Differences between revisions 529 and 530

Natural Language Processing Seminar 2022–2023

The NLP Seminar is organised by the Linguistic Engineering Group at the Institute of Computer Science, Polish Academy of Sciences (ICS PAS). It takes place on (some) Mondays, usually at 10:15 am, often online – please use the link next to the presentation title. All recorded talks are available on YouTube.

3 October 2022

Sławomir Dadas (National Information Processing Institute)

Our experience with training neural sentence encoders for the Polish language

Representing sentences or short texts as dense vectors with a fixed number of dimensions is a common technique in tasks such as information retrieval, question answering, text clustering or plagiarism detection. A simple method to construct such representation is to aggregate vectors generated by a language model or extracted from word embeddings. However, higher quality representations can be obtained by fine-tuning a language model on a dataset of semantically similar sentence pairs.
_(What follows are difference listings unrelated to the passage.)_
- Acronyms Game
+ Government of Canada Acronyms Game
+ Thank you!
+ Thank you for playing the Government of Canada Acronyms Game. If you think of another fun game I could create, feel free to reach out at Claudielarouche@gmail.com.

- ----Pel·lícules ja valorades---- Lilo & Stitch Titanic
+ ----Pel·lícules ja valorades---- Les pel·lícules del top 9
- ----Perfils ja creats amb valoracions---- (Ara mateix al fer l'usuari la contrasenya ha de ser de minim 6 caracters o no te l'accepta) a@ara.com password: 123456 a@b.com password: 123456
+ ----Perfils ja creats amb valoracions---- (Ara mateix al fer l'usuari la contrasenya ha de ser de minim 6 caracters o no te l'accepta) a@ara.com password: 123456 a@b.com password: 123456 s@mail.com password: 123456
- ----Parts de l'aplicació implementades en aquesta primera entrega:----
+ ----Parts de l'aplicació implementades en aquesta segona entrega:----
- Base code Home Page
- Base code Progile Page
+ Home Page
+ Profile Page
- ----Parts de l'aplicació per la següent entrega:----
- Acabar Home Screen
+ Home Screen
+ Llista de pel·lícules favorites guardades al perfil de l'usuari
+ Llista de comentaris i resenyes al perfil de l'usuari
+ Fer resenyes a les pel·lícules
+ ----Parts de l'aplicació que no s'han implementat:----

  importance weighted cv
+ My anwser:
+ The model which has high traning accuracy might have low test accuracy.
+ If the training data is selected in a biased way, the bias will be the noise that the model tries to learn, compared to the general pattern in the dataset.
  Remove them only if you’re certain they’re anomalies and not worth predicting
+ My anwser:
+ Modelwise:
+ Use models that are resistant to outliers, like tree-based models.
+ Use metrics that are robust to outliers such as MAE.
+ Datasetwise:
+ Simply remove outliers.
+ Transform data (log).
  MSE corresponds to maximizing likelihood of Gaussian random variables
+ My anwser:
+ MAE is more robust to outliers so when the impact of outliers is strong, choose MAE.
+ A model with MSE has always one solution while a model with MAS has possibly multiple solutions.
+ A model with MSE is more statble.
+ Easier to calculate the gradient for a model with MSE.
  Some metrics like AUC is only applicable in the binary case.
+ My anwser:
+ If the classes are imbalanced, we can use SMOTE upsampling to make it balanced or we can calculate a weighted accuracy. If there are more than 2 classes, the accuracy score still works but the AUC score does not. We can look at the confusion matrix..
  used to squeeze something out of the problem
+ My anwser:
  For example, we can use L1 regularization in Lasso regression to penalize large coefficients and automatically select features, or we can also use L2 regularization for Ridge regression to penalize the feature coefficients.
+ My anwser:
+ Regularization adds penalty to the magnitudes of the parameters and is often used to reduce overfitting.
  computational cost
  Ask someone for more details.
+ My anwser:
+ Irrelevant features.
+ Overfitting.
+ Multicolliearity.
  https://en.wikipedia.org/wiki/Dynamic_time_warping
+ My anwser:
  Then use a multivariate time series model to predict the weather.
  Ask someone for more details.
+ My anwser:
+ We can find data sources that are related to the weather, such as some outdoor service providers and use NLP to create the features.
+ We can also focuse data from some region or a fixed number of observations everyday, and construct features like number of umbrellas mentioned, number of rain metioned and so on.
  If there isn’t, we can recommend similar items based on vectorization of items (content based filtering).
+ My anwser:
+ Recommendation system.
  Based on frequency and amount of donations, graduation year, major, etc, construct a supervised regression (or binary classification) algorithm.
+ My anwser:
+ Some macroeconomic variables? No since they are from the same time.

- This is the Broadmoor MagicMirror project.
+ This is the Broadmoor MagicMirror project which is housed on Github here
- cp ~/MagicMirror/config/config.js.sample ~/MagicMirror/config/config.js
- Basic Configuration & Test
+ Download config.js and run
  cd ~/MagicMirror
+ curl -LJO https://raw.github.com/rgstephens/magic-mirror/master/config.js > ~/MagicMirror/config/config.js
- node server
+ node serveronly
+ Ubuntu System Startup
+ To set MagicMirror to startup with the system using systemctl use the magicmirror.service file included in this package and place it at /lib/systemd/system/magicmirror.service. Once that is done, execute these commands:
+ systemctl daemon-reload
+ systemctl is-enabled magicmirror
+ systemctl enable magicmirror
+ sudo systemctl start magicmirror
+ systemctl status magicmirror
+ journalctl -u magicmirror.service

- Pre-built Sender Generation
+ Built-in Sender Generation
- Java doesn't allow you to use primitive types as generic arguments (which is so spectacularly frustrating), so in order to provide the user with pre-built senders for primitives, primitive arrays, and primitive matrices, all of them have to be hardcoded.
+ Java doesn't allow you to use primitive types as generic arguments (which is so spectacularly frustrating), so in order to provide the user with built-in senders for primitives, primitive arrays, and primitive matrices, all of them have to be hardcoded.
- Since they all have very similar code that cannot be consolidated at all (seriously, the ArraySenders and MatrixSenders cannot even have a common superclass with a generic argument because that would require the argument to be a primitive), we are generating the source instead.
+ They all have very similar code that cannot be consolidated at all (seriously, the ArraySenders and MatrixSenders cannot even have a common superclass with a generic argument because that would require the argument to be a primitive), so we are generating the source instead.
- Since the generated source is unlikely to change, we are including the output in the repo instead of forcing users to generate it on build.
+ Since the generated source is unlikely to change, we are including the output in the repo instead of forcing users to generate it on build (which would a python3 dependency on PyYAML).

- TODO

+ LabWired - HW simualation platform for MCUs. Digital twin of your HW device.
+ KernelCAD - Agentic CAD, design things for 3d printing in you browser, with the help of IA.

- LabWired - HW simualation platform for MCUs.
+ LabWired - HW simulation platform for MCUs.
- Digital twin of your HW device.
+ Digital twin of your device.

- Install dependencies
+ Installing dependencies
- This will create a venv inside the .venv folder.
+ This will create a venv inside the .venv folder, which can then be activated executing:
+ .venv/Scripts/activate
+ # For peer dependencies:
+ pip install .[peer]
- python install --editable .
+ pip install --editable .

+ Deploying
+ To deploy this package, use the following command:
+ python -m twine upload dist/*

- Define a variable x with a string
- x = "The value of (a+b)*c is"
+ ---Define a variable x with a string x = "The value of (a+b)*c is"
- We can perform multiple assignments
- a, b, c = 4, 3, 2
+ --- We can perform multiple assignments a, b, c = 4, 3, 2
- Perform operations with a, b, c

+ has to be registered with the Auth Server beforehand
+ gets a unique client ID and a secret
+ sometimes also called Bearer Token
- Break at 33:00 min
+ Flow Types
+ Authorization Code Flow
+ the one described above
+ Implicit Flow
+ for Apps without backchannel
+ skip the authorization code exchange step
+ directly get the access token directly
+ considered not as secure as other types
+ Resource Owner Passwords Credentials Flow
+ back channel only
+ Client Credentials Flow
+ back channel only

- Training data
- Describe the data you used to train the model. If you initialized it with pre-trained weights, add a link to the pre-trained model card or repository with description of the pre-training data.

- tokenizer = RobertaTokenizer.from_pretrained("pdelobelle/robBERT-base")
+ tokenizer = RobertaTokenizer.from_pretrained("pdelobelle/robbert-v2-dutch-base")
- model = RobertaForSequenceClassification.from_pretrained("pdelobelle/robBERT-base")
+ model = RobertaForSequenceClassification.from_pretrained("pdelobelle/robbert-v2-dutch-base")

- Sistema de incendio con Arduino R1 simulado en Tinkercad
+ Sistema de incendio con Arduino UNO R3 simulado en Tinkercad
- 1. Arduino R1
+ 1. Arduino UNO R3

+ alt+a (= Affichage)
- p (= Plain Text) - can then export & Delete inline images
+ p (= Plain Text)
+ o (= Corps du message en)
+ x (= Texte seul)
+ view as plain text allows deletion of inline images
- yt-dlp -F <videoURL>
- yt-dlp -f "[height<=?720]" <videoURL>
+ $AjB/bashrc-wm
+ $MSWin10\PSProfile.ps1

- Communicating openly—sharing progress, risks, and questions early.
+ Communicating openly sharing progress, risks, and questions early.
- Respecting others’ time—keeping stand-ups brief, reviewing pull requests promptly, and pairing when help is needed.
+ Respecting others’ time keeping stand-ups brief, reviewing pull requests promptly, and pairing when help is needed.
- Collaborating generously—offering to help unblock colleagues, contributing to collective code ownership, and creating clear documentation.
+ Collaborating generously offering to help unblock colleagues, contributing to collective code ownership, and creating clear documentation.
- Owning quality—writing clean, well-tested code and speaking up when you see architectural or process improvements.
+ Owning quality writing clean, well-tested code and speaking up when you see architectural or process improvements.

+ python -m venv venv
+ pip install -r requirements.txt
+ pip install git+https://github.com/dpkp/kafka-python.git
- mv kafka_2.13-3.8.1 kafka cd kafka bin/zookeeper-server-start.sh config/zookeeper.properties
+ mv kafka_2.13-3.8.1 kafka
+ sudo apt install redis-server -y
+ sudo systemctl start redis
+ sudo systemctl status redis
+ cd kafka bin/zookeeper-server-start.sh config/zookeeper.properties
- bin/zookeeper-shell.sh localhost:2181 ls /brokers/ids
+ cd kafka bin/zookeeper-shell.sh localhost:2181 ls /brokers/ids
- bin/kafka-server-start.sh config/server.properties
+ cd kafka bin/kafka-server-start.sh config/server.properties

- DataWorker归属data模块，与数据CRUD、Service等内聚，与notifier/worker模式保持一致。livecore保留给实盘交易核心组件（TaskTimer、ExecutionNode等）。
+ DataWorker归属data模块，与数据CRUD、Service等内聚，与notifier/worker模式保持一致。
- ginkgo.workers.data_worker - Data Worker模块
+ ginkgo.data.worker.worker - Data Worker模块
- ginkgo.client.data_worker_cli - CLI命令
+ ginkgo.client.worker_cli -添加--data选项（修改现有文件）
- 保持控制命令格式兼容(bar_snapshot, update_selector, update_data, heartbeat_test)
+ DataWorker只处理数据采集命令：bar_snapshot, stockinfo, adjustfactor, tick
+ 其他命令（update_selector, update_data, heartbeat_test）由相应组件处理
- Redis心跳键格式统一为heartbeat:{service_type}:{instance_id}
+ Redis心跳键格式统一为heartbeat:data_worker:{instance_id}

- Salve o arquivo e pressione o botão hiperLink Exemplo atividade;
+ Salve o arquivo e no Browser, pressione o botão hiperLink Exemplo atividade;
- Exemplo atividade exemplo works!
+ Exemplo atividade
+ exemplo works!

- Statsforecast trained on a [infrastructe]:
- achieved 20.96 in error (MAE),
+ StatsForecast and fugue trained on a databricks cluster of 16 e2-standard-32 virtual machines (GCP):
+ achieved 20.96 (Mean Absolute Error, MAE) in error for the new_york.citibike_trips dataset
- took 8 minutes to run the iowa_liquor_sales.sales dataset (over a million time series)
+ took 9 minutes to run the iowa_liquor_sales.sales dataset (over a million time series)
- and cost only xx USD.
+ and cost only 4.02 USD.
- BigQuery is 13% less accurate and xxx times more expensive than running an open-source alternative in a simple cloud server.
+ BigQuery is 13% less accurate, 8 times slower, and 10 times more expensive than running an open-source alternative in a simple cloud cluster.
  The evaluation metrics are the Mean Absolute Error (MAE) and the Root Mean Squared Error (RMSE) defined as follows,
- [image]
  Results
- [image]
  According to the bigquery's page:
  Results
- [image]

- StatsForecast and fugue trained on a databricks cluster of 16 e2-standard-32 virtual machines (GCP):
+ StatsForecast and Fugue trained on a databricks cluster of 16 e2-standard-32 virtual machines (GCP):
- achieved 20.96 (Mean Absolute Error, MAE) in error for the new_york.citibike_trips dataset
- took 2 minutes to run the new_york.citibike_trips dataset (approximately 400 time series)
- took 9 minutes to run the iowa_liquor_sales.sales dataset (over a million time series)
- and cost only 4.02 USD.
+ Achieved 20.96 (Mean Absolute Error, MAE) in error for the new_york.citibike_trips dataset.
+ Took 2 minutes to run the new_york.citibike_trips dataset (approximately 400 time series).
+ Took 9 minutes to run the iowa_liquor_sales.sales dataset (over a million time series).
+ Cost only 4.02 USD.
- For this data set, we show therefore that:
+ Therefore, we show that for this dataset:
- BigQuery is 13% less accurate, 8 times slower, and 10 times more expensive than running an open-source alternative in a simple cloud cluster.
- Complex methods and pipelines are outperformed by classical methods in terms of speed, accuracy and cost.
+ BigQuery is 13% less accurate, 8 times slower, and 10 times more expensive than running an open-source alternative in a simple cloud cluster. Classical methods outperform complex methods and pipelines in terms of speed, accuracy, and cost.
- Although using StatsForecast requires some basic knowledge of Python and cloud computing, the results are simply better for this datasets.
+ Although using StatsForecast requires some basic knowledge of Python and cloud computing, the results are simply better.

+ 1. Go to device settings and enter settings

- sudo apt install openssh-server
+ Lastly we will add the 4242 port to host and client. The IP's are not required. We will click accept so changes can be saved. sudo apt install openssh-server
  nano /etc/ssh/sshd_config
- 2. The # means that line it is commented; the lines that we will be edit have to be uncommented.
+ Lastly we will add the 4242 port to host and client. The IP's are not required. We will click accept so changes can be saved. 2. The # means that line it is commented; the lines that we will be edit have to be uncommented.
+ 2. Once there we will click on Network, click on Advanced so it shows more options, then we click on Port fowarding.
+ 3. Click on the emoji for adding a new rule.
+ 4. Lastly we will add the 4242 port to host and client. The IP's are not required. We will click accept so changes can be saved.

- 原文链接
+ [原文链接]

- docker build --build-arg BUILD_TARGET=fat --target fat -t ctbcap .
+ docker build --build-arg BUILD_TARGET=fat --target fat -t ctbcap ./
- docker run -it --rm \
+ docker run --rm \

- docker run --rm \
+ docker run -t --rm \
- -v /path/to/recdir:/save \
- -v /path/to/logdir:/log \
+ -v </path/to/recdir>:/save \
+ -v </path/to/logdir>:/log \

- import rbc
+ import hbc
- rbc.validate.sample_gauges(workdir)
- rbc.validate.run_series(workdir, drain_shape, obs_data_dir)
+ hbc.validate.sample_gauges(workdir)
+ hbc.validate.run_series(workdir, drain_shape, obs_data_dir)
In this presentation, we will introduce methods for learning sentence encoders based on the Transformer architecture as well as our experiences with training such models for the Polish language. In addition, we will discuss approaches for building large datasets of paraphrases using publicly available corpora. We will also show a practical application of sentence encoders in a system developed for finding abusive clauses in consumer agreements.

14 November 2022

Łukasz Augustyniak, Kamil Tagowski, Albert Sawczyn, Denis Janiak, Roman Bartusiak, Adrian Dominik Szymczak, Arkadiusz Janz, Piotr Szymański, Marcin Wątroba, Mikołaj Morzy, Tomasz Jan Kajdanowicz, Maciej Piasecki (Wrocław University of Science and Technology)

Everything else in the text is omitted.